The Clare Journal of that week gives a detailed description of the interior of the Chapel and said:

“ The visitor on passing the large swinging door cannot fail to be impressed with the striking beauty of the interior.”

Following the recommendations of Vatican II, St. Xavier’s Chapel was renovated in 1978 and remained that way until 1995. Another effect of Vatican II was the change of the mercy habit and for many of the Sisters, reverting to their baptismal names.

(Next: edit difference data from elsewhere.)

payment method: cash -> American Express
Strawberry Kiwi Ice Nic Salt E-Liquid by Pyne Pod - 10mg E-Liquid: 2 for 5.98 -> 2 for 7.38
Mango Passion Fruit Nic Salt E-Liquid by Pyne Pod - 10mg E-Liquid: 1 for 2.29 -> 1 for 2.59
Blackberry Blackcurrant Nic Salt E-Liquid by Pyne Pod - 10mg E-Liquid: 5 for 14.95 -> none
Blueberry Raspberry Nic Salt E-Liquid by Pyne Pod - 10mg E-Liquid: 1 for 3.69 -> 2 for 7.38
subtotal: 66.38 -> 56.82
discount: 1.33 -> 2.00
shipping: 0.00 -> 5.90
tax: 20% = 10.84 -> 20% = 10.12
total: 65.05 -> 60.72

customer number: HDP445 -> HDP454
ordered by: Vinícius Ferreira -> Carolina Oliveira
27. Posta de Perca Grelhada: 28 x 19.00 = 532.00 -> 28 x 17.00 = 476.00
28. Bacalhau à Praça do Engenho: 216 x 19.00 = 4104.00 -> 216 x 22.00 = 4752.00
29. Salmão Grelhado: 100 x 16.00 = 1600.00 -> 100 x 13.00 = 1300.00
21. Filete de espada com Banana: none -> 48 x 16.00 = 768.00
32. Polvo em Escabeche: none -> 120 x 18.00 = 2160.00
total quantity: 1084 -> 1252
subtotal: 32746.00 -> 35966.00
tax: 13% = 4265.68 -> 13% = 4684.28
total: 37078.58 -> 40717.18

There has been a diversification in the works undertaken by the Sisters in recent times. Some have opted to continue in the traditional works of the visitation, teaching and nursing while others have entered into areas of social work, public health nursing, counselling, running alcoholic centres, retreat houses, prayer groups and helping those most vulnerable in our society – travellers and refugees.

Looking further afield, the Sisters have interested themselves in the plight of families in the Third World, particularly in Kenya, Brasil and Rwanda. There the Sisters are engaged in healthcare, homemaking, catechetics and the teaching of crafts. Meanwhile in Ennis the Holy Family School and the Colaiste Mhuire are sources of education for a large percentage of the young population of Ennis.

The Sisters of Mercy moved from Ennis Convent in 1995 and have new premises nearby.

(Excerpts taken from Sister Pius O’Brien’s book “The Sisters of Mercy in Ennis”, which is a very detailed and interesting account of the last 132 years and is available at Veritas, O’Connell Street, Ennis and The Ennis Bookshop, Abbey Street, Ennis.)

The recent past:

John Madden, who has worked in the hotel industry for many years, is the proprietor of the Temple Gate Hotel. In March 1996, he and his family opened the Temple Gate Hotel on the site of the Convent of Mercy.

The Maddens worked together with the Ennis developer Egan O’Connor, and hired an architect who was mindful of the style of the original building and retained the Gothic theme of the building throughout. This is especially evident in the Great Hall Banqueting/Conference facility (formerly St. Xavier’s Chapel) with its magnificent stained-glass windows, high ceilings and wooden beams which create a truly unique atmosphere.

At that time the hotel comprised of 23 bedrooms, a restaurant “Le Bistro”, McCauley’s Pub and the Gallery Board Room.

The present:

In response to customer needs however, an additional 40 bedrooms including a number of suites were built in 1998. Macauley’s Pub was converted to the Great Hall Banqueting/Conference facility with seating for up to 200 people, a traditional style pub called “Preacher’s” was opened, and two new syndicate meeting rooms with the latest in communication equipment were added.

The hotel has pursued excellence in all areas since opening. Legends Restaurant has been awarded AA Rosettes for many years already. Our head chef ensures that the quality of the food served is of the highest standard. Legends Restaurant is also a 3 Toque member of the Ennis/Shannon Good Food Circle.